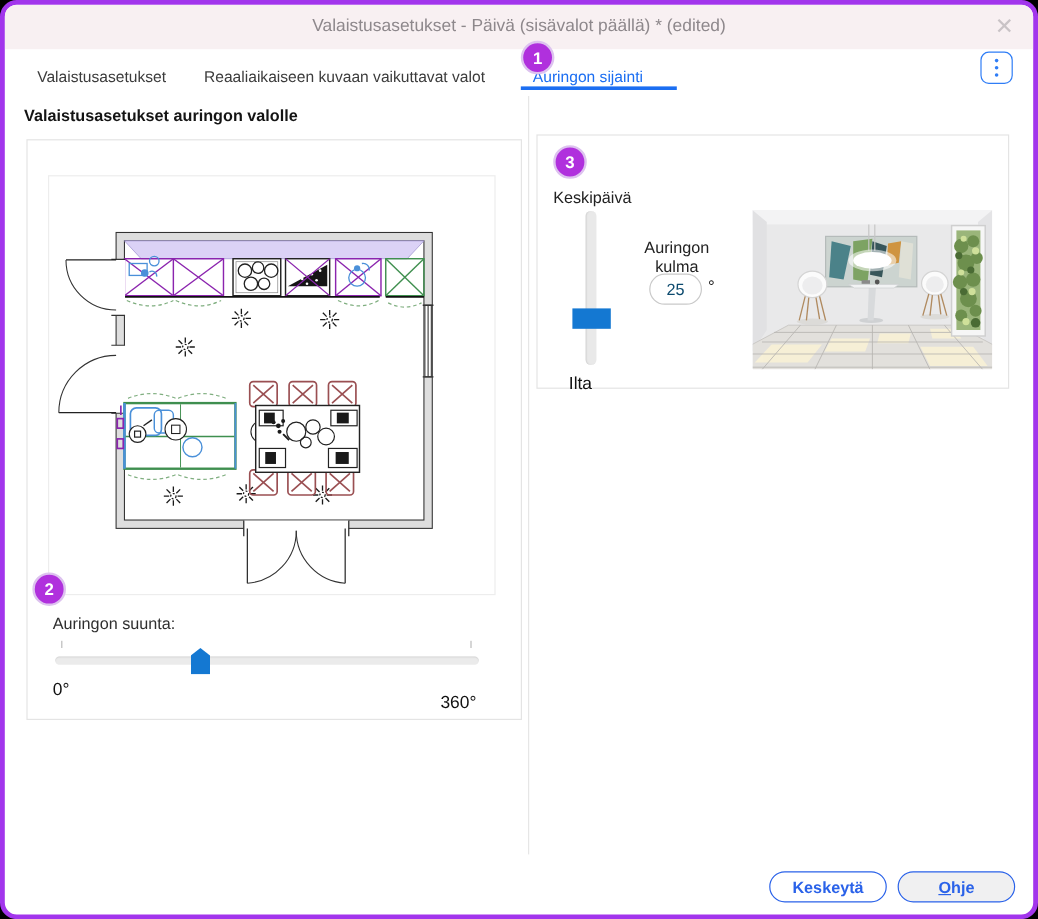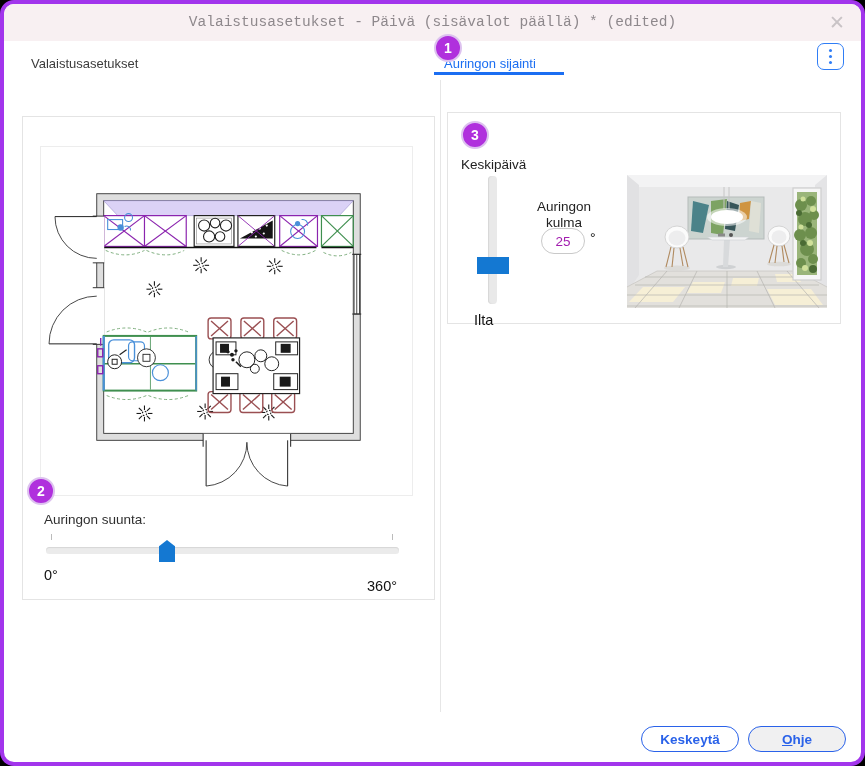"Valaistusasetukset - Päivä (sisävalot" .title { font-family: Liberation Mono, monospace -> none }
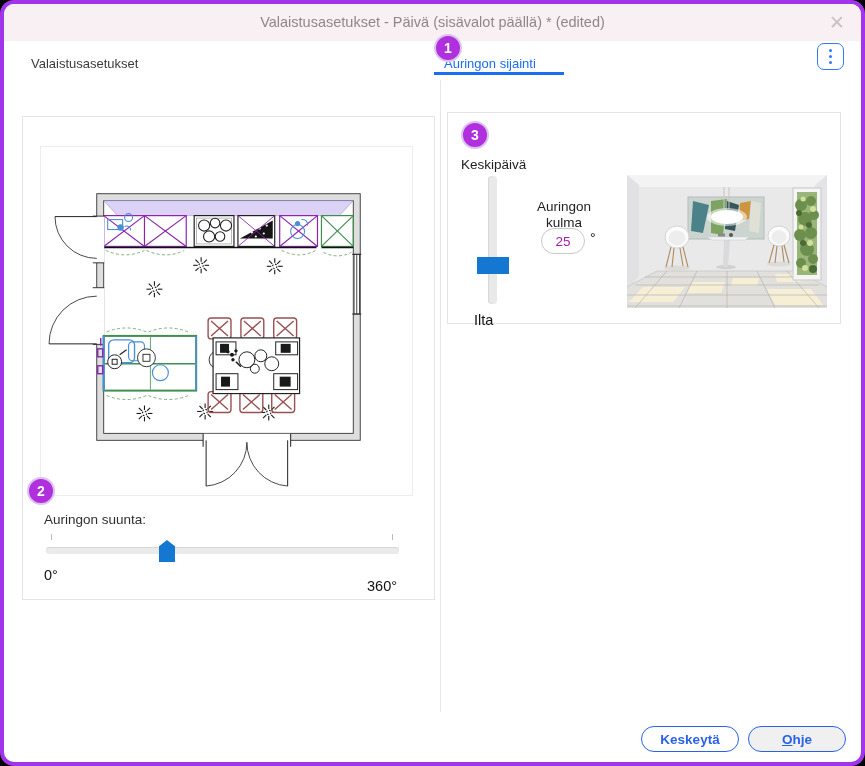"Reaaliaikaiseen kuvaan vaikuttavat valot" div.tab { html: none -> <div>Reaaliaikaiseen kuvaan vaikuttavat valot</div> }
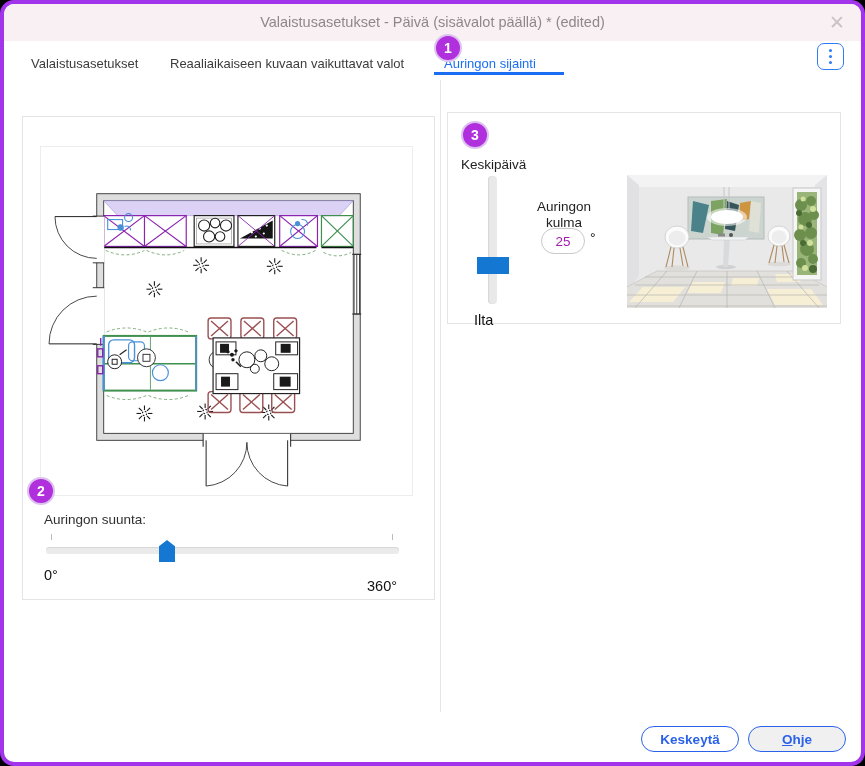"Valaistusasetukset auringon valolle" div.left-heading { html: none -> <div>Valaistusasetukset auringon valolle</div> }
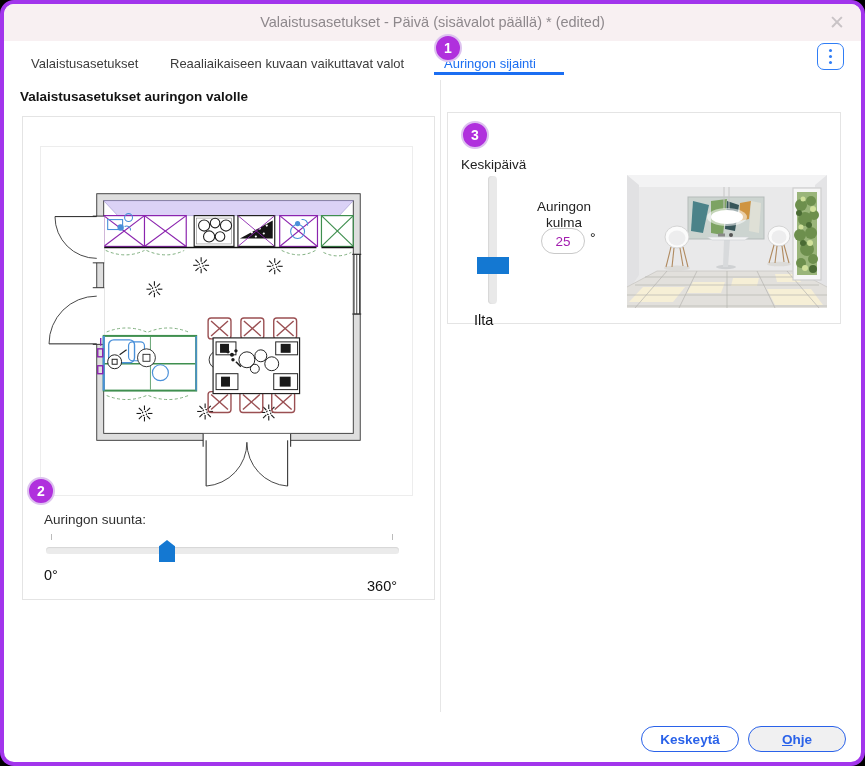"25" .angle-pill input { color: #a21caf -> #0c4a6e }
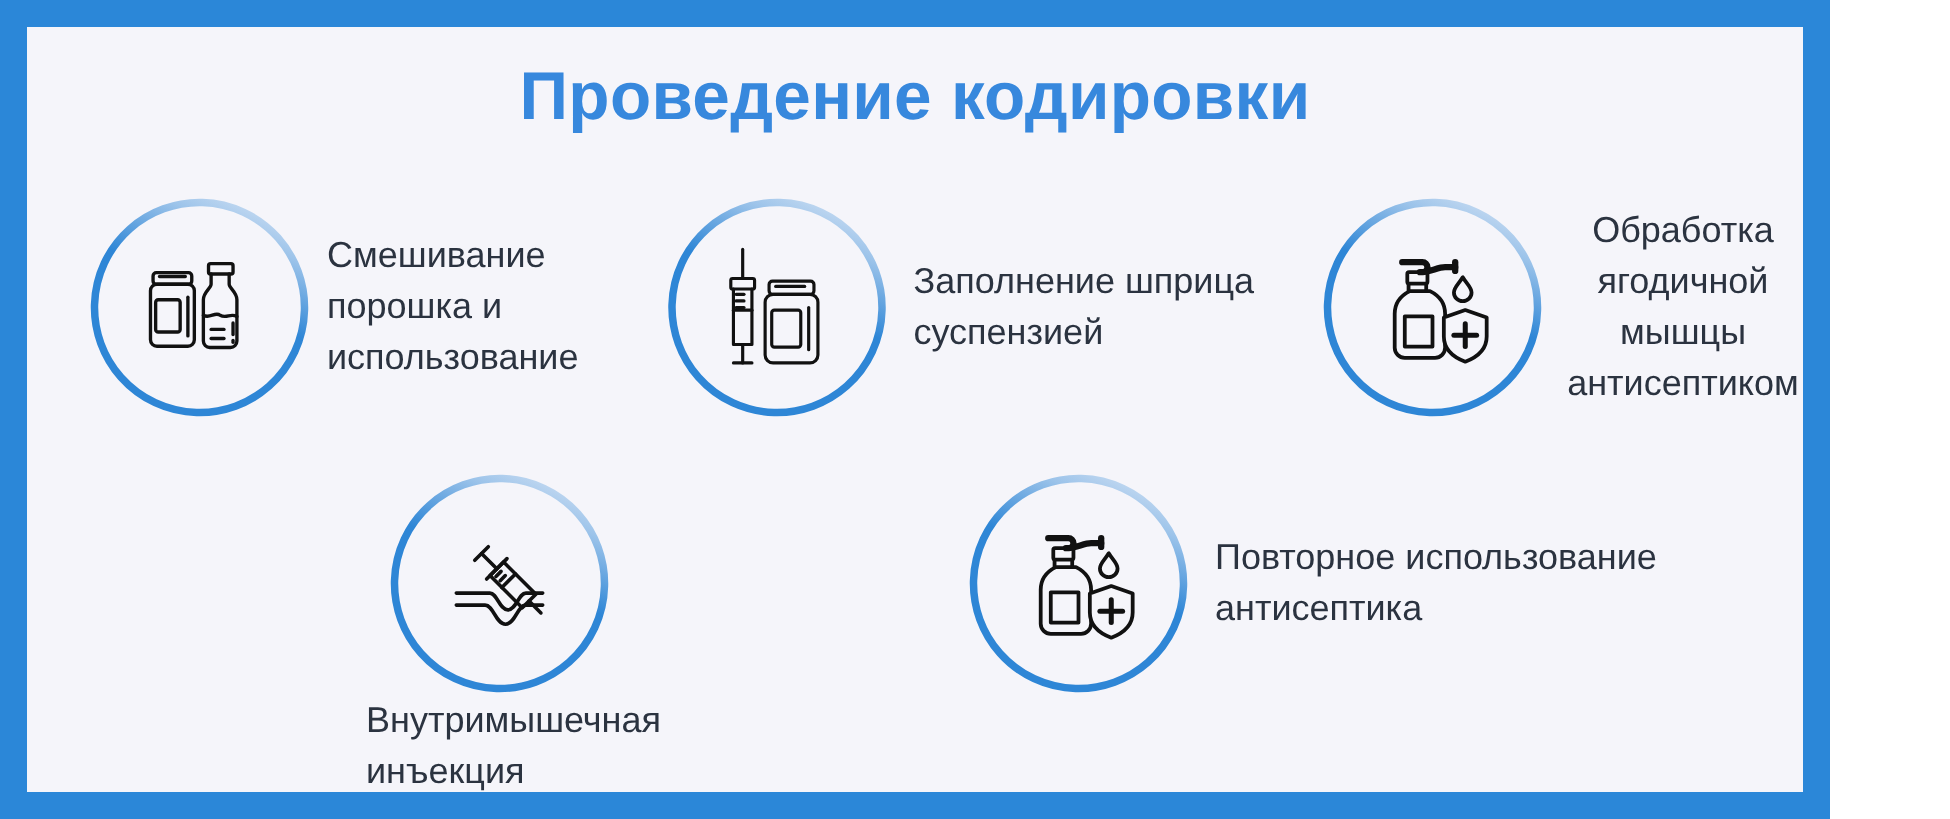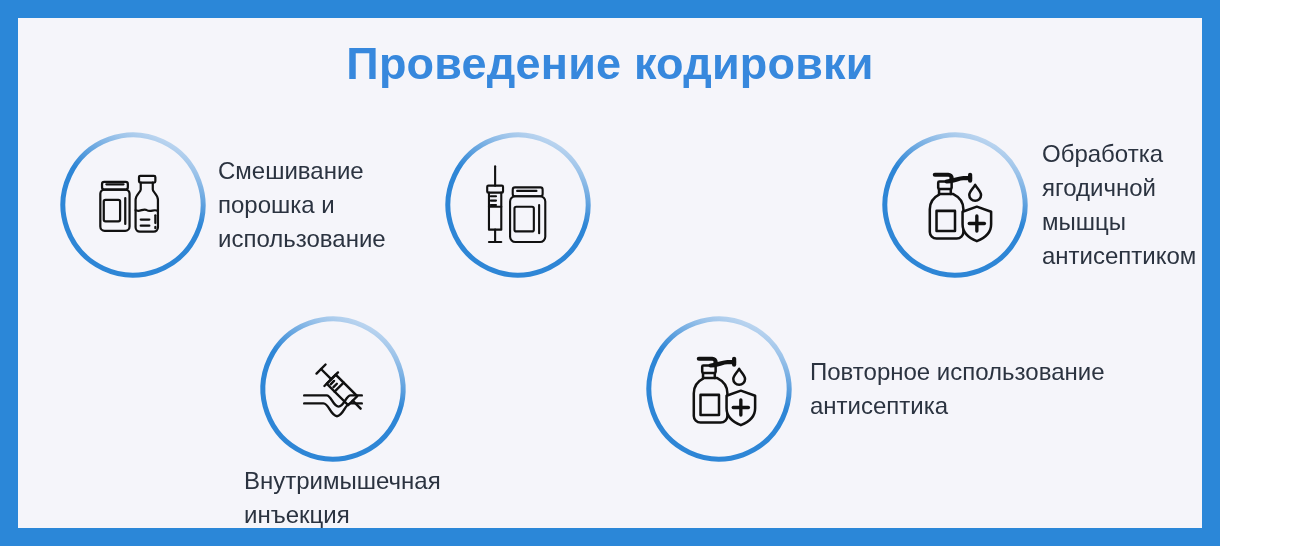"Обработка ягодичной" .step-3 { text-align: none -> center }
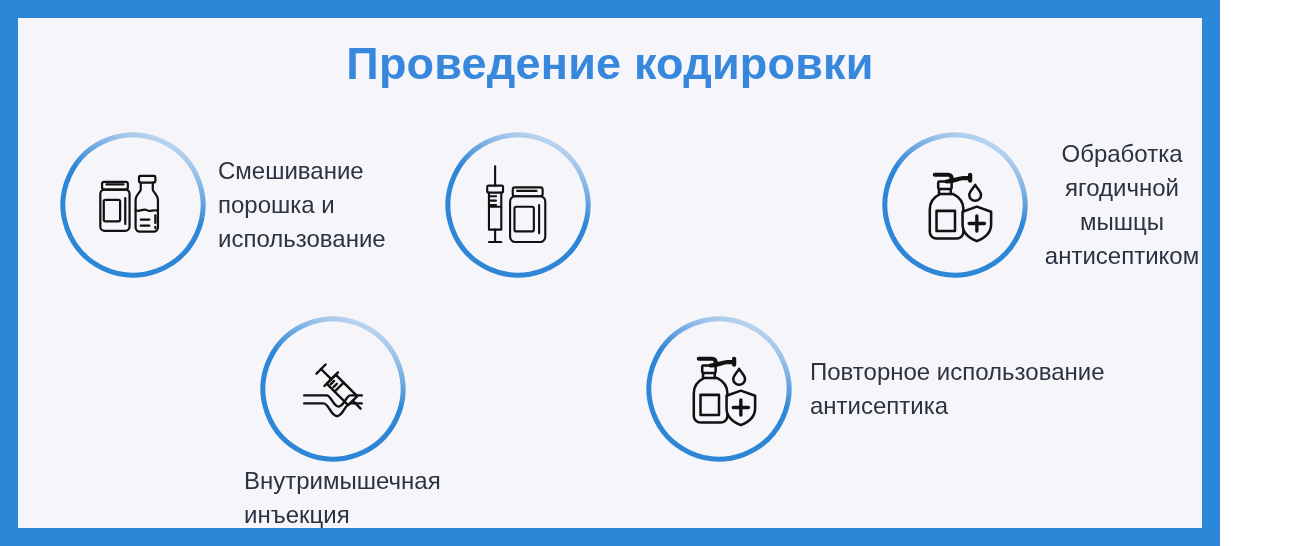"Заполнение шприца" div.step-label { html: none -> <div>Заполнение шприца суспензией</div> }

▶ **THE PROBLEM**
Every line from the line containing "none -> <div>Valaistusasetukset" through the last line above is to be printed exactly. Pictures are not copied.

▶ **RESULT OF THIS EXERCISE**
"Valaistusasetukset auringon valolle" div.left-heading { html: none -> <div>Valaistusasetukset auringon valolle</div> }
"25" .angle-pill input { color: #a21caf -> #0c4a6e }
"Обработка ягодичной" .step-3 { text-align: none -> center }
"Заполнение шприца" div.step-label { html: none -> <div>Заполнение шприца суспензией</div> }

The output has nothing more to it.